[Photo by Lee Seung-hwan]
The Yoon Suk Yeol government on Tuesday unveiled its first set of measures to raise South Korea’s chronically low birth rate that has fallen to a record low last year, stoking concerns that a thinning population poses a threat to the economy.
“We should be able to earn public trust that the country takes responsibility for our children,” President Yoon said, during this year’s first meeting of the Presidential Committee on Ageing Society and Population Policy held at the presidential office in Yongsan, Seoul.
Yoon, as the chairman of the committee, presided over the meeting for the first time as a president in seven years.

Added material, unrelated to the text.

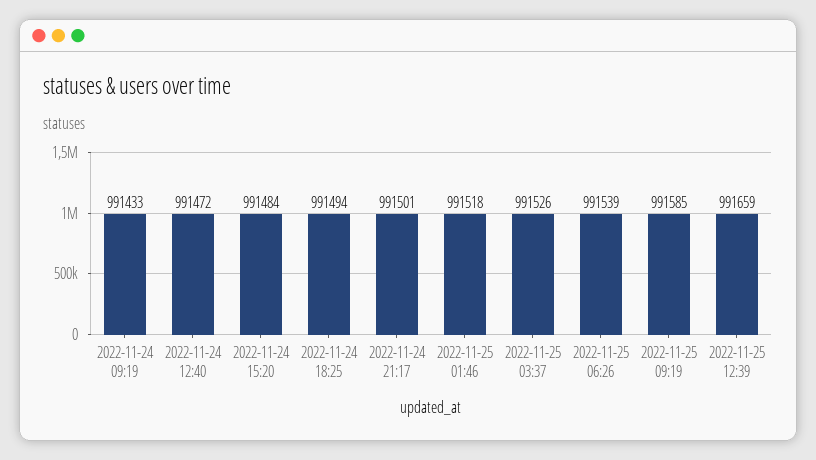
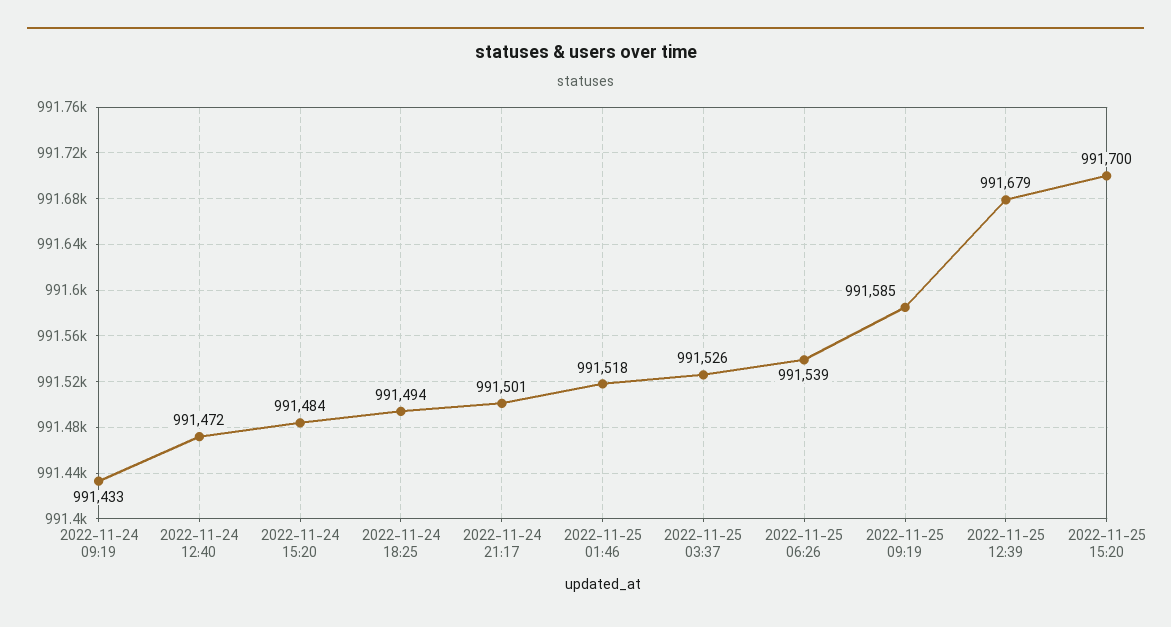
2022-11-25 12:39: 991659 -> 991679
2022-11-25 15:20: none -> 991700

“The issue of low birth rate is an important national agenda and the government and the private sector should join forces to resolve it,” Yoon said.
He also ordered the government to reassess the low birth rate policy based on scientific data to see “why it failed” and come up with bold measures and invest resources under the notion that the country holds responsibility.
The meeting came as Korea’s total fertility rate, or the average number of children a woman bears in her lifetime, recorded an all-time low of 0.78 last year. Korea is also projected to enter a super-aged society in 2025.
The first set of measures involve five key tasks ? reinforcing support for balancing work and childcare, providing a family-friendly housing service, offering a high quality childcare and education policy, subsidizing childcare costs through parental benefits, and offering pregnancy care support.
[Photo by Yonhap]
The government plans to offer more residential support for the newly-weds and families with children as it believes that young people in Korea are putting off marriage as they cannot afford to buy or rent houses amid the soaring prices and they delay having children.
The government plans to allow families with two children, instead of the current three, to be eligible for the public housing subscription benefits.
The government will also lower the income and asset criteria for public housing by up to 20 percentage points for each child. The income requirement for granting housing loans to the newly-weds will also be eased to relieve residential costs.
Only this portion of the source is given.